Ms Emerson pushes companies to think about giving training to staff just before their performance reviews, to encourage people to consider how unconscious bias could lead them to provide different levels of feedback, such as giving more on personality to women than on technical or leadership ability.

I take another test to see how I score on a subject where I could be deemed to be in a disadvantaged category. Taking the “gender career” test means seeing if I implicitly associate words about career with men, and words about family with women. Now I am revealed to have a “moderate automatic association for Male with Career and Female with Family”.

This seems complex to me, however. As a woman with a career but no kids, I had felt I might associate career with both men and women, but somehow I still mainly associate family with women.

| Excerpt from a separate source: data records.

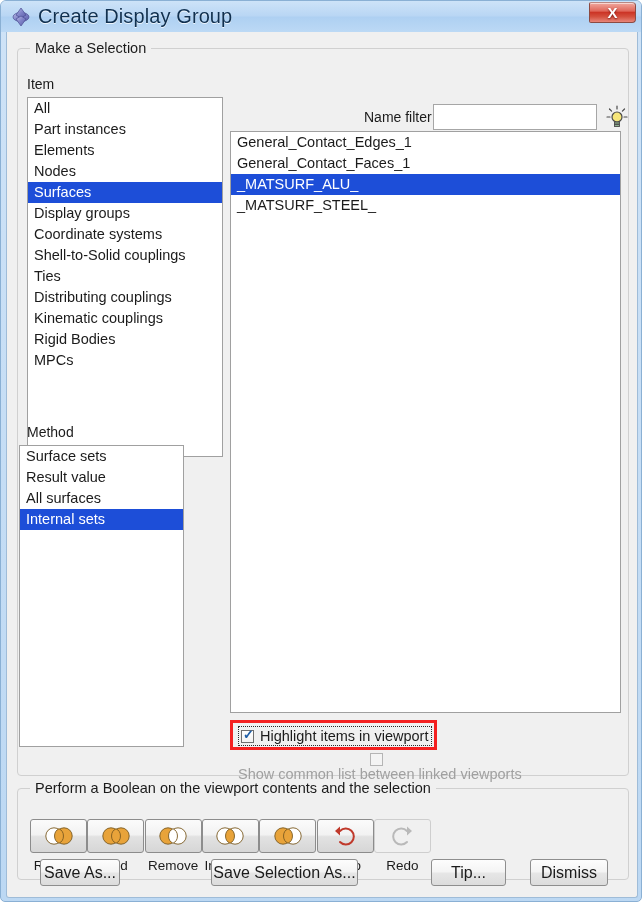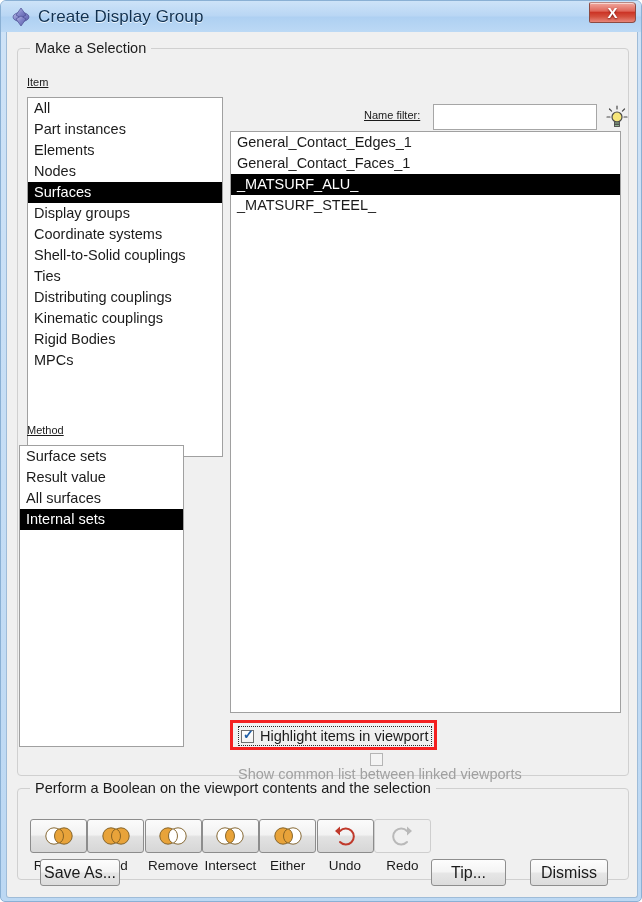--- a/index.html
+++ b/index.html
@@ -30,21 +30,21 @@
     background: linear-gradient(180deg,#cde3f8 0%, #b9d6f4 48%, #aed0f2 52%, #bcd9f5 100%);
     border-radius: 5px 5px 0 0;
     display: flex; align-items: center;
   }
   #title-icon {
     width: 22px; height: 22px;
     margin-left: 9px; margin-right: 6px;
     flex: 0 0 auto;
   }
   #title-text {
-    font-size: 17px;
+    font-size: 20px;
     color: #103050;
     letter-spacing: .1px;
     text-shadow: 0 1px 0 rgba(255,255,255,.75);
     white-space: nowrap;
   }
   #close-btn {
     position: absolute;
     right: 5px; top: 1px;
     width: 47px; height: 21px;
     border: 1px solid #8c4a42;
@@ -88,44 +88,43 @@
     background: #f0f0f0;
     padding: 0 5px;
     font-size: 14.5px;
     color: #1b1b1b;
     white-space: nowrap;
   }
 
   
   .plain-label {
     position: absolute;
-    font-size: 11px;
-    color: #1b1b1b;
-    white-space: nowrap;
-    text-decoration: underline;
+    font-size: 14px;
+    color: #1b1b1b;
+    white-space: nowrap;
   }
 
   
   .listbox {
     position: absolute;
     background: #ffffff;
     border: 1px solid #a0a0a0;
     overflow: hidden;
   }
   .listitem {
     height: 21px;
     line-height: 21px;
     padding-left: 6px;
     font-size: 14.5px;
     color: #1b1b1b;
     white-space: nowrap;
     cursor: default;
   }
   .listitem.sel {
-    background: #000000;
+    background: #1d4ed8;
     color: #ffffff;
   }
 
   
   #name-filter-label { left: 341px; top: 77px; margin-left: 16px; }
   #name-filter-input {
     position: absolute;
     left: 426px; top: 72px;
     width: 164px; height: 26px;
     background: #ffffff;
@@ -379,17 +378,18 @@
         <div class="toolbtn disabled" style="left: 366.8px; top: 787px;">
           <span style="line-height: 0;"><svg width="26" height="22" viewBox="0 0 26 22">
       <path d="M18,17 A8,8 0 1 1 18,6" fill="none" stroke="#b9b9b9" stroke-width="2" stroke-linecap="round"></path>
       <polygon points="18,1.5 18,10.5 23,6" fill="#b9b9b9"></polygon>
             </svg></span>
         </div>
         <div class="toolcap" style="left: 360.8px; top: 826px; width: 69px;">Redo</div>
       </div>
 
     <div class="pushbtn" style="left:33px; top:827px; width:80px;">Save As...</div>
+    <div class="pushbtn" style="left:204px; top:827px; width:147px;">Save Selection As...</div>
     <div class="pushbtn" style="left:424px; top:827px; width:75px;">Tip...</div>
     <div class="pushbtn" style="left:523px; top:827px; width:78px;">Dismiss</div>
 
   </div>
 </div>
 
 </body></html>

I contact Liz Redford, a researcher and consultant with Project Implicit, who urges me not to think of the test as diagnostic. The tests have shown predictive outcomes in groups of about 200 people, but for individuals they are useful only as an educational tool. Even then, it could be counterproductive: at least one paper has shown that telling people their scores can make them defensive or denigrate the test, if they disagree with them.

Moreover, test results can change over time. The more you take the race test, for example, the less racist you appear, which may be because awareness of your thoughts influences the outcome. “Could my mood have affected me taking the test?” I ask, noting I had a headache.

“That’s totally possible,” Ms Redford says. “The measure does not directly reflect an exact number that is unwavering. It is sort of like blood pressure . . . There’s a baseline level score at any point which it fluctuates around.”

Ms Redford warns that even “well meaning” companies need to make sure they understand the science behind the test and be more cautious in how they use it. “They could be miscommunicating things that aren’t true to thousands of people,” she says.